- _Requirement_:
From the first line of the entries below to the line with "Publié le samedi", give each line again exactly.

---------- Dataset records ----------

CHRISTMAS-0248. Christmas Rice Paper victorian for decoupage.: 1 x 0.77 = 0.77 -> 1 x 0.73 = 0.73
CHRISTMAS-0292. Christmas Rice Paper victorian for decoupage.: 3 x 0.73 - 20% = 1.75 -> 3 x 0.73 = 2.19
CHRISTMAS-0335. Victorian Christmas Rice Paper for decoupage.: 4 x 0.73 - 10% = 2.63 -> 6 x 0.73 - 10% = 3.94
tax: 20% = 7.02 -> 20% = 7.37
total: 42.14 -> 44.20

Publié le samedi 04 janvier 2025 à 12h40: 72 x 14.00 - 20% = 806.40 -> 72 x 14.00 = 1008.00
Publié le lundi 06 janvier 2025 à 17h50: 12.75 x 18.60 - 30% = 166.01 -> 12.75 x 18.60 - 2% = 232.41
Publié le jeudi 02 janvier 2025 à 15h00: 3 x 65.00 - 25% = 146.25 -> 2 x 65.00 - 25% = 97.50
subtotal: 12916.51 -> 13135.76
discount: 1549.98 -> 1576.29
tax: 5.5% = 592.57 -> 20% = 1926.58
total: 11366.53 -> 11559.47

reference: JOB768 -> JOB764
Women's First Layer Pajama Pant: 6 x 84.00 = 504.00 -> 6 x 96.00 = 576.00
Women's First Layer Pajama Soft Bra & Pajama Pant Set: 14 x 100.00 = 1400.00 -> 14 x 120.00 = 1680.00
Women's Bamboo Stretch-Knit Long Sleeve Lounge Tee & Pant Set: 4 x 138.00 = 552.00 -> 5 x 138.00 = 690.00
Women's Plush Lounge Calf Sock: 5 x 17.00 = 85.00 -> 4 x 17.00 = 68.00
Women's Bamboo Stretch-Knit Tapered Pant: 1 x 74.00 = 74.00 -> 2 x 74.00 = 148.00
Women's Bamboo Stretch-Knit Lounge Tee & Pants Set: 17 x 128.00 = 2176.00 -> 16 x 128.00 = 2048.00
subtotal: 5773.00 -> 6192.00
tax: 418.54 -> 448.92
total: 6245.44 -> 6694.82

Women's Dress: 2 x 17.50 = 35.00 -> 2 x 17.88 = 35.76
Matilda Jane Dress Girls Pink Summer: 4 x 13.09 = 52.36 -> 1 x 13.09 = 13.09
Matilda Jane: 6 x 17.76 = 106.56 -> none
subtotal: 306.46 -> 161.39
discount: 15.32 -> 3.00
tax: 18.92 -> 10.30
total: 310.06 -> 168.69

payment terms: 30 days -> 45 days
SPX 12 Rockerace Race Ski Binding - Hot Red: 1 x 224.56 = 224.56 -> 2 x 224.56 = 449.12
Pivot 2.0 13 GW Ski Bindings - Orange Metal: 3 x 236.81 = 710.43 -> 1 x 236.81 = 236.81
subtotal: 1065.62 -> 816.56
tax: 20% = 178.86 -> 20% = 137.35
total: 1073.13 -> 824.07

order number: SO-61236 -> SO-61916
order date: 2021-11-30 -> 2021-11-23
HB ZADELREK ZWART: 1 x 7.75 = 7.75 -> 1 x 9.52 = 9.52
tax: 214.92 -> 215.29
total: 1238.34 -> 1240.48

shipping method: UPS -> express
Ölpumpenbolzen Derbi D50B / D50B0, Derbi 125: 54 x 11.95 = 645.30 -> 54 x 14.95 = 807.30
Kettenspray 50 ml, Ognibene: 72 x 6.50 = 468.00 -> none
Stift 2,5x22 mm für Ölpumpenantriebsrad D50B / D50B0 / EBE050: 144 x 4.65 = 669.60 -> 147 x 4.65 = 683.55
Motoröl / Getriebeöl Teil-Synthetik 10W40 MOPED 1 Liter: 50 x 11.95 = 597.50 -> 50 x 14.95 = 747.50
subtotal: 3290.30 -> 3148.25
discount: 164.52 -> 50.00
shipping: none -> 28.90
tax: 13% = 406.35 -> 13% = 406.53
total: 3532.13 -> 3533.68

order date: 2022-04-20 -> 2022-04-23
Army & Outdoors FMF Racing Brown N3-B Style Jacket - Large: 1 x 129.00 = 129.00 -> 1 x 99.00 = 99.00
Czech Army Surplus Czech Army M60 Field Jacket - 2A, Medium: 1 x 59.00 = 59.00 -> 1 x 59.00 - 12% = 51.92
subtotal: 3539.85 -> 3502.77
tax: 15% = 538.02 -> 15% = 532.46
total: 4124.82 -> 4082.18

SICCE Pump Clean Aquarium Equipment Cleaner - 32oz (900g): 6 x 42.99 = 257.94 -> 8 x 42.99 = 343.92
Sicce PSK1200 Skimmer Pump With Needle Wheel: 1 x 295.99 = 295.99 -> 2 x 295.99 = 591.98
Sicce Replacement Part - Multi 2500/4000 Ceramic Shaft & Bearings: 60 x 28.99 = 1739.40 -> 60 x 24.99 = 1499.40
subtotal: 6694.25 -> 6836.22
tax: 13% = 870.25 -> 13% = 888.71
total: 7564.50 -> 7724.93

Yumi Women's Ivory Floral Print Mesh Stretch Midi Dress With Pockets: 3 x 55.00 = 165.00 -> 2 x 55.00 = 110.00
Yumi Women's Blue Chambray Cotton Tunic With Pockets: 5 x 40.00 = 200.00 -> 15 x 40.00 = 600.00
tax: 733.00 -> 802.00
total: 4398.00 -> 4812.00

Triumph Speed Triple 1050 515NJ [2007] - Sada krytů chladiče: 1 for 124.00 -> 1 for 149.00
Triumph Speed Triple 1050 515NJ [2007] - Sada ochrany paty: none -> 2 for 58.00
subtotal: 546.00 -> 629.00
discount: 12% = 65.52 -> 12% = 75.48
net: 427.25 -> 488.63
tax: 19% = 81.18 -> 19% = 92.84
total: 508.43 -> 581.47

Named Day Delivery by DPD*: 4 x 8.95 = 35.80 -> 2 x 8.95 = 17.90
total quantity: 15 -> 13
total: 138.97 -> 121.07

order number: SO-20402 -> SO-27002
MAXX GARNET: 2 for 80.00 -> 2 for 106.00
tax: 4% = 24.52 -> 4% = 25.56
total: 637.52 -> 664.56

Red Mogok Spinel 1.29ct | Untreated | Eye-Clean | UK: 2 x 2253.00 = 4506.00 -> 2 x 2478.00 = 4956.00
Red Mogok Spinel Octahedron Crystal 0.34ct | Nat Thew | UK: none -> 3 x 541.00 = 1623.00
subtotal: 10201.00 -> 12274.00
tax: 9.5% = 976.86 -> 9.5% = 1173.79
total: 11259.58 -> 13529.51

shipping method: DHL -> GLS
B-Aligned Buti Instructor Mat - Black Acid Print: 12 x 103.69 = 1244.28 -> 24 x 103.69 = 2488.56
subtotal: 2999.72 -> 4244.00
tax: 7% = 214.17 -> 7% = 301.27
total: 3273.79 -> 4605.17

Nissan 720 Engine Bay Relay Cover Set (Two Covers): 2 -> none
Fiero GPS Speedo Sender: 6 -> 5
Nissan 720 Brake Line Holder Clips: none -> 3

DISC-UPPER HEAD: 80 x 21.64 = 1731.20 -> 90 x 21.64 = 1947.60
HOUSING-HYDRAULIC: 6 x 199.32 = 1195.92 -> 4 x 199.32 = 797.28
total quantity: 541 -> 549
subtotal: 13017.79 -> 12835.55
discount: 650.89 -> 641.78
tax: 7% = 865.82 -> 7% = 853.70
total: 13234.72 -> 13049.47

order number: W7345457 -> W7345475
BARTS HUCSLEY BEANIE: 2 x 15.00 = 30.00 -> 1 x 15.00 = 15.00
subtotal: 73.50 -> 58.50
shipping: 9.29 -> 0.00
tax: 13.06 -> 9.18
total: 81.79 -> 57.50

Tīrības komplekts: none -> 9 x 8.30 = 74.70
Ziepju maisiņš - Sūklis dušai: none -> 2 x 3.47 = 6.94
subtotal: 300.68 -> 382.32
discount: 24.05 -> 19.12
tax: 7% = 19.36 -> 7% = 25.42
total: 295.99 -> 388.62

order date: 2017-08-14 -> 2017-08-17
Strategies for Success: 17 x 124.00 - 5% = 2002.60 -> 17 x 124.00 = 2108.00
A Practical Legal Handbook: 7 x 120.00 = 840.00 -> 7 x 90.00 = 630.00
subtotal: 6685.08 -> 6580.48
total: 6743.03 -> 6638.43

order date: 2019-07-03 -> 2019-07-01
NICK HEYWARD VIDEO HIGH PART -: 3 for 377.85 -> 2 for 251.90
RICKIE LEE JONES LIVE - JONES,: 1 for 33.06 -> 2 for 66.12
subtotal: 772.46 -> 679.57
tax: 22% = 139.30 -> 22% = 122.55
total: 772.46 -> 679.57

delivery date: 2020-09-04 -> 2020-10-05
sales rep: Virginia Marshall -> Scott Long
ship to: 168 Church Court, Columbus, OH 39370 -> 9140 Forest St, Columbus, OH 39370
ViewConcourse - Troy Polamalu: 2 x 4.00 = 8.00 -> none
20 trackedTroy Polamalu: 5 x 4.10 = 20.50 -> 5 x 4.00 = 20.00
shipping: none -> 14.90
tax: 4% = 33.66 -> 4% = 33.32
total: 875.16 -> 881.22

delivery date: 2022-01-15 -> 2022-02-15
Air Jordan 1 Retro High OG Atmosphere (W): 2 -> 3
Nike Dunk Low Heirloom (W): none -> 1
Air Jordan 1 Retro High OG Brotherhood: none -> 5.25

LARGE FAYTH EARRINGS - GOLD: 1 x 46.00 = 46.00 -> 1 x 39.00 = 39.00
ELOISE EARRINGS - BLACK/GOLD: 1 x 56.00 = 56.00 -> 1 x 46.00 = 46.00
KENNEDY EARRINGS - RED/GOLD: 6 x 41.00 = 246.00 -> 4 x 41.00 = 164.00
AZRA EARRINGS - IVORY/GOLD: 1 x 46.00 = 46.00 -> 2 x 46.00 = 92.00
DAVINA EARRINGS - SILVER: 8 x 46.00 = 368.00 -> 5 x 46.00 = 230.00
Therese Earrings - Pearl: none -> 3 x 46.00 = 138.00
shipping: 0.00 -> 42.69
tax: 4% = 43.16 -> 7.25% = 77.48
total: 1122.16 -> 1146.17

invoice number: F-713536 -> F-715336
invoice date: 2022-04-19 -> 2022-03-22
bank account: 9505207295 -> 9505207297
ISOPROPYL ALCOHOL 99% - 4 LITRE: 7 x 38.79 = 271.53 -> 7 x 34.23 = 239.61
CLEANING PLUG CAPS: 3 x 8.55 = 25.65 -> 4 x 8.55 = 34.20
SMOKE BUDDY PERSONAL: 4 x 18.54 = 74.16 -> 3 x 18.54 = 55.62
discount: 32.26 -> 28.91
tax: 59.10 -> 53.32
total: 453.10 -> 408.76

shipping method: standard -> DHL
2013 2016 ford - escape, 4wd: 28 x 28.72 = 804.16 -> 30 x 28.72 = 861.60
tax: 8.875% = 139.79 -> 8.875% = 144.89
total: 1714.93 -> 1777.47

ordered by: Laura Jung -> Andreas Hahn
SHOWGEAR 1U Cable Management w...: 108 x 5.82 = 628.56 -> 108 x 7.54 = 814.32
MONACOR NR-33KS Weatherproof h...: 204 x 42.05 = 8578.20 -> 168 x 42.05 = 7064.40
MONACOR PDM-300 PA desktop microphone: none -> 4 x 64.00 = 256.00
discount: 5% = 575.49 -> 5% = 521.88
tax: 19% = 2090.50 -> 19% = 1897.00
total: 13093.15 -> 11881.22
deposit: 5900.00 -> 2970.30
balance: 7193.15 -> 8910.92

----------

- _Final answer_:
CHRISTMAS-0248. Christmas Rice Paper victorian for decoupage.: 1 x 0.77 = 0.77 -> 1 x 0.73 = 0.73
CHRISTMAS-0292. Christmas Rice Paper victorian for decoupage.: 3 x 0.73 - 20% = 1.75 -> 3 x 0.73 = 2.19
CHRISTMAS-0335. Victorian Christmas Rice Paper for decoupage.: 4 x 0.73 - 10% = 2.63 -> 6 x 0.73 - 10% = 3.94
tax: 20% = 7.02 -> 20% = 7.37
total: 42.14 -> 44.20

Publié le samedi 04 janvier 2025 à 12h40: 72 x 14.00 - 20% = 806.40 -> 72 x 14.00 = 1008.00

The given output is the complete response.